Irish Famine: Tragedy 150 years in the making

irish potato famineFew dispute that the Irish Potato Famine stacks up as one of modern history’s great calamities.

Beginning in 1845, potato blight destroyed a significant proportion of Ireland potato crop, ultimately leading to the deaths of more than 1 million individuals and the emigration of another 1-million plus.

Many today place blame for the tragedy on the British government of the 1840s, namely its adherence to a combination of laissez-faire relief efforts, trade laws that curtailed importation of grains that would have helped offset dwindling potato stocks and a general indifference to the fate of poor Catholic Irish by ruling Protestant British.

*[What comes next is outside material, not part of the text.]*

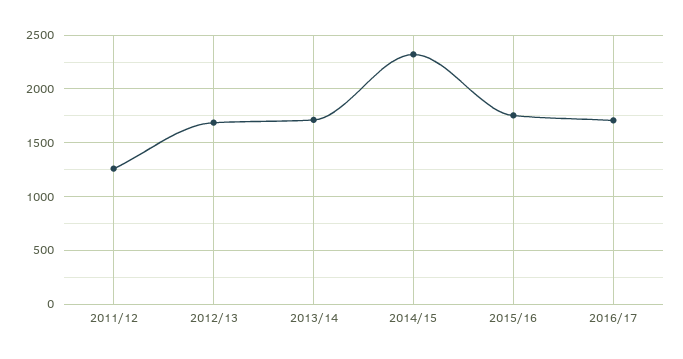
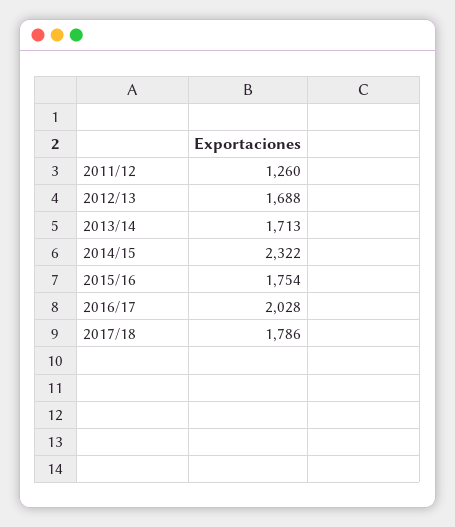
2016/17: 1700 -> 2028
2017/18: none -> 1786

But, as Stephen Davies of the Foundation for Economic Education points out, the underpinnings of the Irish Potato Famine began at least 150 years before Phytophthora infestans first began attacking Irish potato crops.

Following the defeat of England’s last Catholic king, James II, by Protestant forces led by William of Orange in the Glorious Revolution in the late 17th century, a series of “penal laws” were passed by the Irish Parliament, which was dominated by the Protestant minority who had supported William.

The first law, passed in 1695, took away the right of Catholics to bear arms, while another forbade Catholics to leave the island for education and prohibited them from teaching or running schools within Ireland.

“The most important, however, was the Act to Prevent the Further Growth of Popery (1704),” according to Davies. “This prevented Catholics from buying land or inheriting it from Protestants, or from leasing land for more than 31 years. At about this time the potato was introduced as a major crop. The combination of the legislation and the new crop was ultimately disastrous.”